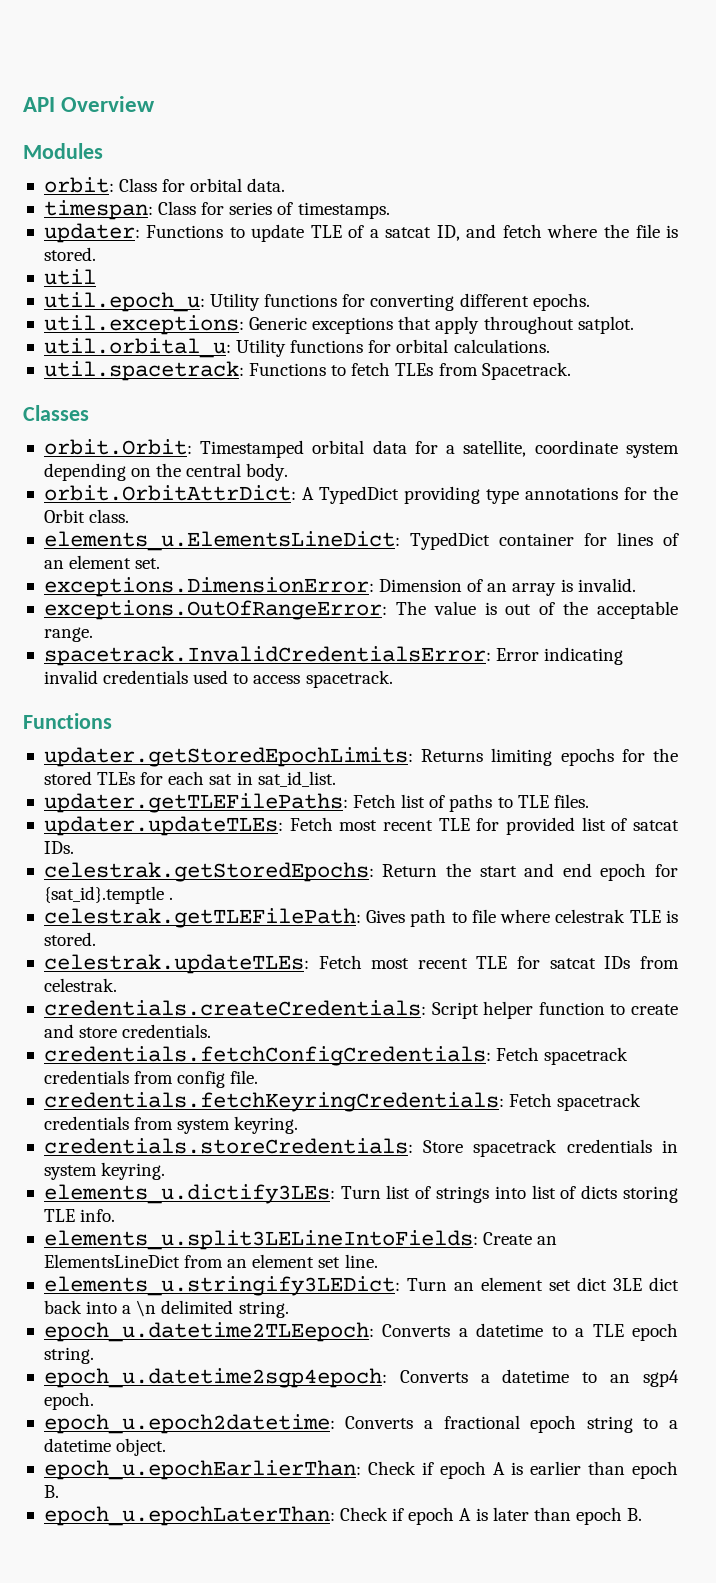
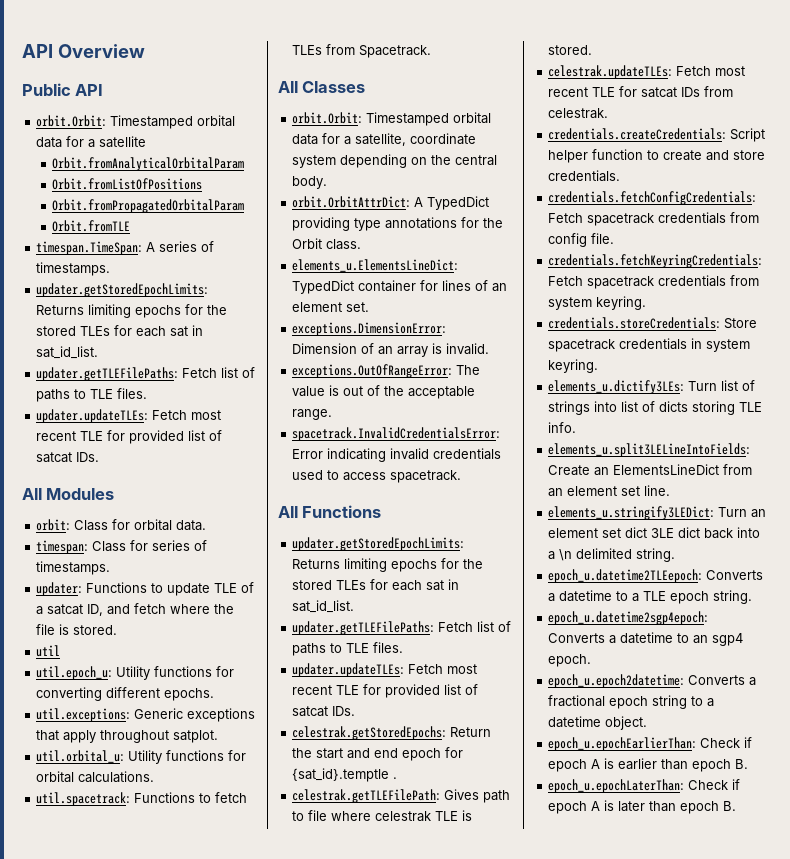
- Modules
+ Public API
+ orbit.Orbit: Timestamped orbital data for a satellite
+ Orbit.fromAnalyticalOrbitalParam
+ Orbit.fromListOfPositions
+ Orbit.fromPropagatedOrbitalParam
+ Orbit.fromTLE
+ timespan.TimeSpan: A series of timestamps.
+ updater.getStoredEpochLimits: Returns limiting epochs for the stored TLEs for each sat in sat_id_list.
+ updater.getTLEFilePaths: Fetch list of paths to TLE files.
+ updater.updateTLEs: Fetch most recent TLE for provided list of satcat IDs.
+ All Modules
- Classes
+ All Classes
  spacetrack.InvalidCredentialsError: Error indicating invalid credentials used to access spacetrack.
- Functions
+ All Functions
---
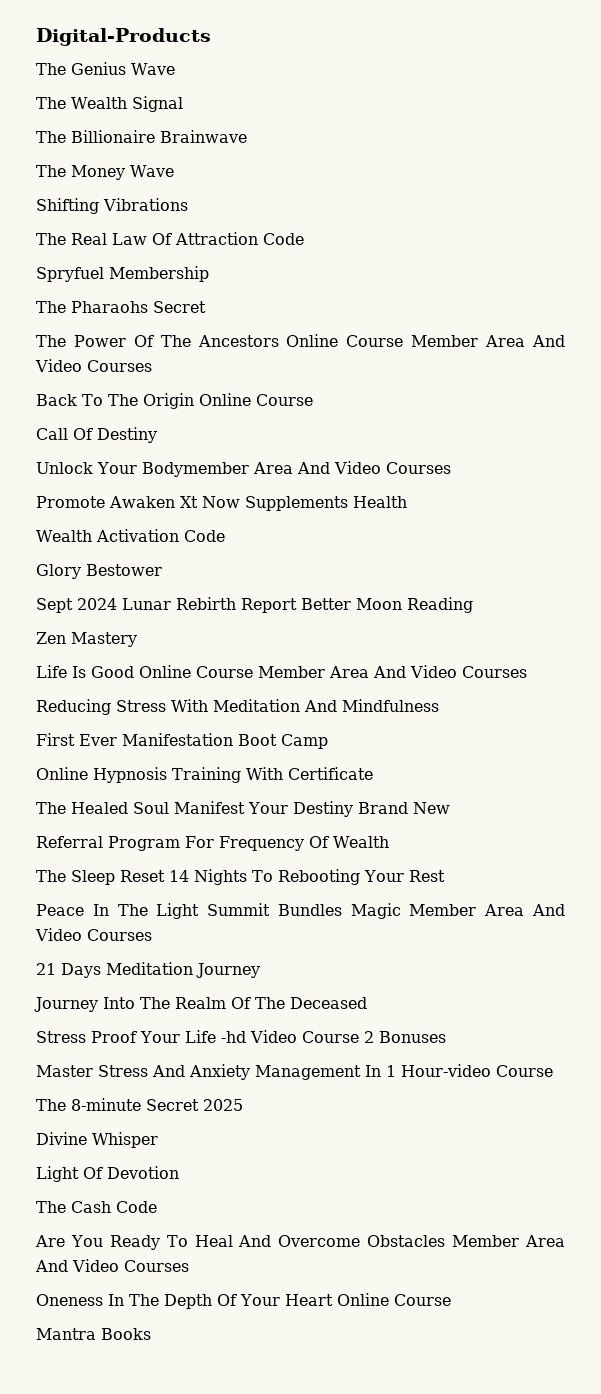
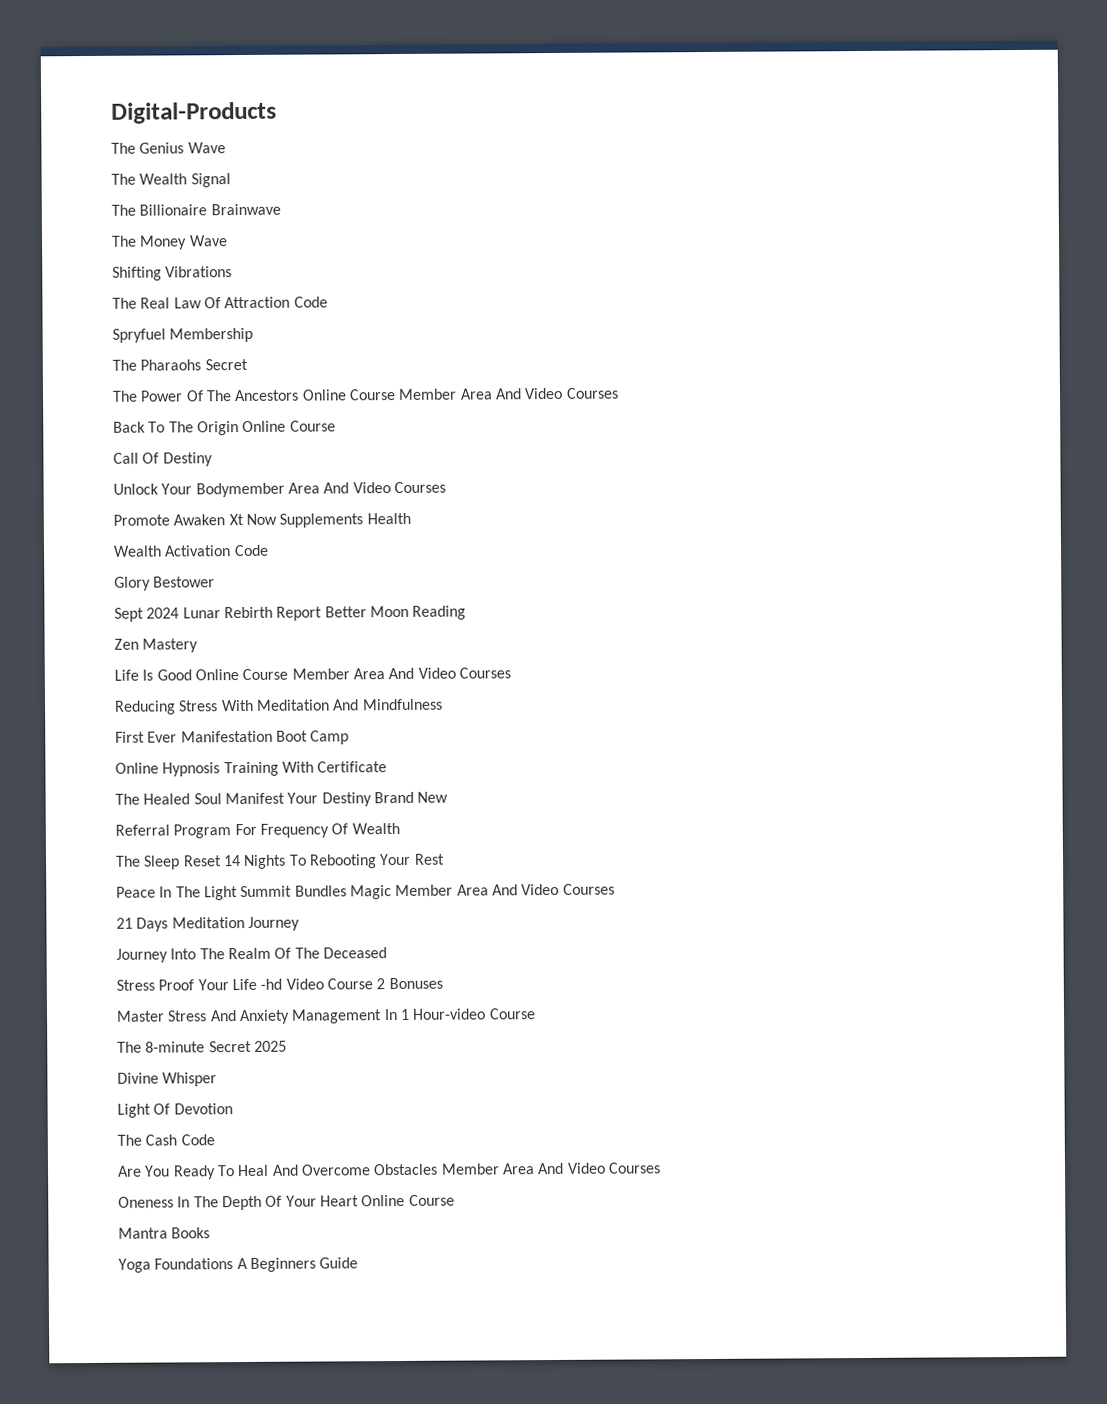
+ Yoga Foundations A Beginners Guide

> _PROBLEM DESCRIPTION_
Copy out, from the data above, every line holding the word "Fetch".

> _ANSWER BOX_
+ updater.getTLEFilePaths: Fetch list of paths to TLE files.
+ updater.updateTLEs: Fetch most recent TLE for provided list of satcat IDs.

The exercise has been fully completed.